This particular decision is upheld by the High Court of Telangana through the learned bench led by HONOURABLE MR. JUSTICE K. LAKSHMAN in the case of Prudhvi Nallamanikaluva v. State of Telangana (CRIMINAL PETITION No.2687 OF 2020).

Facts:

The present application sought to quash proceedings pending against the petitioners wherein they were accused of the offences alleged under Sections 498-A, 406 and 420 read with Section 34 of Penal Code, 1860 and Sections 3 and 4 of the Dowry Prohibition Act, 1961. Petitioners Counsel submitted that petitioner 1 and daughter of respondent 2 — de facto complainant married in the USA and registered their marriage. Petitioner 2 is the father of petitioner 1. Petitioner 3 is the mother of petitioner 1. It has been stated that the de facto complainant implicated the petitioners herein in this false case due to matrimonial disputes between his daughter and accused 1. 

Arguments and Judgement:

The counsel stated that the punishment prescribed for the offences alleged against the petitioners is seven years and below seven years and the police without following the procedure laid down under Section 41-A of CrPC, is trying to apprehend the petitioners. In the said course of action, the police have been calling petitioners 2 and 3 who are other aged parents of petitioner 1-accused 1, suffering from various old-age ailments.

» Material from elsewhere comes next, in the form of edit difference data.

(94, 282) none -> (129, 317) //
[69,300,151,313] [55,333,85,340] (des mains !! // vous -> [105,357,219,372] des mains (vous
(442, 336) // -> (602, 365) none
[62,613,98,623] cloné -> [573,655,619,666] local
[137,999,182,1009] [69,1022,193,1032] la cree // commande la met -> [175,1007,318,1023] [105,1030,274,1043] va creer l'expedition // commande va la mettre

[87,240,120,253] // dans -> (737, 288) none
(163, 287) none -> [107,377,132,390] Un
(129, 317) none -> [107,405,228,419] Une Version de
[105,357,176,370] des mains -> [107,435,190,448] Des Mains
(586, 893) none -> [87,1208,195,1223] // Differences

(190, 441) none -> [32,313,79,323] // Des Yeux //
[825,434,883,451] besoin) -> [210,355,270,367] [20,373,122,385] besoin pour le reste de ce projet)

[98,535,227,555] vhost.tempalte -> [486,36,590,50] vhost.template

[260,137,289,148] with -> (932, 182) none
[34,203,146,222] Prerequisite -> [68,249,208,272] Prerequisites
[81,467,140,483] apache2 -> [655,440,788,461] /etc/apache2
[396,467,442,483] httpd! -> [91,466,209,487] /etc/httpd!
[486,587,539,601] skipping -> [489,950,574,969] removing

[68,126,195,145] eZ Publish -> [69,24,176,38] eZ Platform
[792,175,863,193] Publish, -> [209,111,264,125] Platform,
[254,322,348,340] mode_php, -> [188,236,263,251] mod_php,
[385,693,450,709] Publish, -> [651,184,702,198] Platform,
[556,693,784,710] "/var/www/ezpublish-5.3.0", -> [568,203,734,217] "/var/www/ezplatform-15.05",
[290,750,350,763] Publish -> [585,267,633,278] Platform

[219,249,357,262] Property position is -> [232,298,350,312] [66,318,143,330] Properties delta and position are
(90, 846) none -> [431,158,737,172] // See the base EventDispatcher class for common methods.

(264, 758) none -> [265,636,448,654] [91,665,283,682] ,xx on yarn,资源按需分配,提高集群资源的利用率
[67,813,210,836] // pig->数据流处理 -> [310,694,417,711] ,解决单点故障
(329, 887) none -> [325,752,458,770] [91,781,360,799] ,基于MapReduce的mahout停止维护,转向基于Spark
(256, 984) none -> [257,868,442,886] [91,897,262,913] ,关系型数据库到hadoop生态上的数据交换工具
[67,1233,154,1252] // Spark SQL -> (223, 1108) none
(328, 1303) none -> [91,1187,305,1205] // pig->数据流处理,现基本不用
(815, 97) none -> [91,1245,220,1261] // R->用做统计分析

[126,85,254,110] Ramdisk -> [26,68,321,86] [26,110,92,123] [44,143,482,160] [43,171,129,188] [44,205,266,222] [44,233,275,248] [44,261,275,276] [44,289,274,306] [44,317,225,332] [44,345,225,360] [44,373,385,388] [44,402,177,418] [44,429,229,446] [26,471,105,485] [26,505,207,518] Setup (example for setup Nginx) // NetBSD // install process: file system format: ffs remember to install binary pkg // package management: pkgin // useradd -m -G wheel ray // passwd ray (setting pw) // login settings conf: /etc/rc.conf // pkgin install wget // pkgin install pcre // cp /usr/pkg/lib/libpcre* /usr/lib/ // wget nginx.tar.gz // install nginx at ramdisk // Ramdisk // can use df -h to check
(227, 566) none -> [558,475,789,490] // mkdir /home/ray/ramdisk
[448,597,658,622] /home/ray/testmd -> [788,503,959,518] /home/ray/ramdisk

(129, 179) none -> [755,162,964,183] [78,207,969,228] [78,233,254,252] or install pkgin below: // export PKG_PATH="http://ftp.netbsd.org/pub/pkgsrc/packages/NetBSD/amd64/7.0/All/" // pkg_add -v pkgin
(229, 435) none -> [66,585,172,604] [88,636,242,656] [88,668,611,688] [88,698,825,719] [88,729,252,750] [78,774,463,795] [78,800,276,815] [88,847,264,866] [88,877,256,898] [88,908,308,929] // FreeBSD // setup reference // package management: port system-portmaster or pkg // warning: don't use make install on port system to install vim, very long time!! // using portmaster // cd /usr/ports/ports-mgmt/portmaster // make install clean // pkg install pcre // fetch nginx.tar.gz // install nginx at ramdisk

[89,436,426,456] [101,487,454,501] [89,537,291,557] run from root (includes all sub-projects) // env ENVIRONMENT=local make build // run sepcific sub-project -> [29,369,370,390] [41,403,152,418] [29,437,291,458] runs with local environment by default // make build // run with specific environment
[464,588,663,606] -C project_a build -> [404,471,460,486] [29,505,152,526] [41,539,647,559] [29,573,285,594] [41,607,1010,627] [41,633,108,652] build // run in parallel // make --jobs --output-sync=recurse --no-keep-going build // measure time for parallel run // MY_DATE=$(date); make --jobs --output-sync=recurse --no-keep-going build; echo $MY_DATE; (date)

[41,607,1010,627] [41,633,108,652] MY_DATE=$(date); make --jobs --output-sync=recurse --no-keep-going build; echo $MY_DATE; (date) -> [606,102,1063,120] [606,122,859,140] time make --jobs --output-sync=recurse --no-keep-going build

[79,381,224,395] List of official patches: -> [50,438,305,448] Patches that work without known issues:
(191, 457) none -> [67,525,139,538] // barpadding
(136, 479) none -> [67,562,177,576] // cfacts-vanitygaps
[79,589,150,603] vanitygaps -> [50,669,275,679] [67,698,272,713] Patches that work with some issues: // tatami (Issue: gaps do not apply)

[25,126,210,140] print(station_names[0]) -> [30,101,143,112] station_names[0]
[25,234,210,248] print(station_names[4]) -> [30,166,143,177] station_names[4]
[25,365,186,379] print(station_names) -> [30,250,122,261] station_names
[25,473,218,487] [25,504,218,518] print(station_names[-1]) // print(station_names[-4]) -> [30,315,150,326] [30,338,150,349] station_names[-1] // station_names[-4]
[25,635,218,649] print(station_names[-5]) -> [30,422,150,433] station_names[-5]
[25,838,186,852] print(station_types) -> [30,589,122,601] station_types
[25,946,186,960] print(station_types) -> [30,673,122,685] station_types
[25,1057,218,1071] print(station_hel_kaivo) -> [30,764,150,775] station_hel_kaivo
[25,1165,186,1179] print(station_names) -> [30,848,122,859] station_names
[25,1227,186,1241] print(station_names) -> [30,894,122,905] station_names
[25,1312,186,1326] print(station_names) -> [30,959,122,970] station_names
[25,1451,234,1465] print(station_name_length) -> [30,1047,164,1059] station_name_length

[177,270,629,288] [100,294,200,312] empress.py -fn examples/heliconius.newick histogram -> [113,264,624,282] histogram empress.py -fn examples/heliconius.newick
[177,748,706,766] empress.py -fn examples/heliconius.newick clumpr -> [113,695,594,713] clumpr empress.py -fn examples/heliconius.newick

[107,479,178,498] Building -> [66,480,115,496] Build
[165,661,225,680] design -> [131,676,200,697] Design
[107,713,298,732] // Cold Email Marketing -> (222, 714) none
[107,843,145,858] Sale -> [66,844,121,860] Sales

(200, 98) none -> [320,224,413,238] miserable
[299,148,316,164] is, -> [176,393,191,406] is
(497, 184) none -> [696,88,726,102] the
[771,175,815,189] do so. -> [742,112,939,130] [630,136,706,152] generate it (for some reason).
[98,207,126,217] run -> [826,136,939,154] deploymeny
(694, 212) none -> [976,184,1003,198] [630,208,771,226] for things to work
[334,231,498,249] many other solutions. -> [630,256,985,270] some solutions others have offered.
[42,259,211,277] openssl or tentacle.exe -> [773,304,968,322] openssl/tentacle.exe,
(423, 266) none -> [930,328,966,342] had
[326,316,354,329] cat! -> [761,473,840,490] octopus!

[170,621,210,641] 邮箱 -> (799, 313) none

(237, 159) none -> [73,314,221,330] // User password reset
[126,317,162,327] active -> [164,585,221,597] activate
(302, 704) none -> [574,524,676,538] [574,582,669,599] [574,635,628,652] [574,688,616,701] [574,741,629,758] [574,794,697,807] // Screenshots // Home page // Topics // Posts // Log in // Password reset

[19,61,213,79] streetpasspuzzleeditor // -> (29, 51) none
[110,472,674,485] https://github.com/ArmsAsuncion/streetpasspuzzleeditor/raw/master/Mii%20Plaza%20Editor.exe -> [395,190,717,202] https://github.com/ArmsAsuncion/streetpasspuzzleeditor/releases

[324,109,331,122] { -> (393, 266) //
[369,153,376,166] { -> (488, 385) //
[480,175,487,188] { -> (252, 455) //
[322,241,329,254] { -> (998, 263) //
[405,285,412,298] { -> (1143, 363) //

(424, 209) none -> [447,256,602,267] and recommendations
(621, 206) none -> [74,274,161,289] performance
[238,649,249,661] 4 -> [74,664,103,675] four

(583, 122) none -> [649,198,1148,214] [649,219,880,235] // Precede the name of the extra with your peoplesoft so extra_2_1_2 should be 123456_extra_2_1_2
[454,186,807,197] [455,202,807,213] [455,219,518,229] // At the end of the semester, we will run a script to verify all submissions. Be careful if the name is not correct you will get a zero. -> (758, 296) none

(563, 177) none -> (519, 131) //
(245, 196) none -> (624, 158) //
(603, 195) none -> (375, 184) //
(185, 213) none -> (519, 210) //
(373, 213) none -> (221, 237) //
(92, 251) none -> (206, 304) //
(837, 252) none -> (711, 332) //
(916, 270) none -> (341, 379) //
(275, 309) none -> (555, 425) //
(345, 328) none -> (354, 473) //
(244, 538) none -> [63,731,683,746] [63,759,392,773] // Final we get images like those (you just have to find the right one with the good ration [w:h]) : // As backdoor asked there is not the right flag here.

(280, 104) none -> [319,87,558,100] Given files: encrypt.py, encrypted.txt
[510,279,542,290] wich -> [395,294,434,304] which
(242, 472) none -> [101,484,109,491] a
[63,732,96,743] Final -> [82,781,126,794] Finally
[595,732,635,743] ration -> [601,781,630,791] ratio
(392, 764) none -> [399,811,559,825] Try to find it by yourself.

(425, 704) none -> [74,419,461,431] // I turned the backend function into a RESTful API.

In view of the above, petitioners sought to quash the same.

In Supreme Court’s decision of Kamal Shivaji Pokarnekar v. State of Maharashtra, it was held that:

“…quashing of criminal proceedings is called for only in a case where the complaint does not disclose any offence, or is frivolous, vexatious, or oppressive. If the allegations set out in the complaint do not constitute the offence of which cognizance has been taken by the Magistrate, it is open to the High Court to quash the same.”

“It was further held in the very same judgment that on perusal of the complaint, if discloses prima facie offences that are alleged against the respondents, it is sufficient. The correctness or otherwise of the said allegations has to be decided only in the trial. At the initial stage of issuance of process, it is not open to the Courts to stifle the proceedings by entering into the merits of the contentions made on behalf of the accused.”

Bench stated that in the present case, certain aspects need to be investigated by the investigating officer. Court disposed of the criminal petition directing the Station House Officer to follow the procedure laid down under Section 41-A of the CrPC and also the guidelines issued by the Supreme Court in Arnesh Kumar v. State of Bihar.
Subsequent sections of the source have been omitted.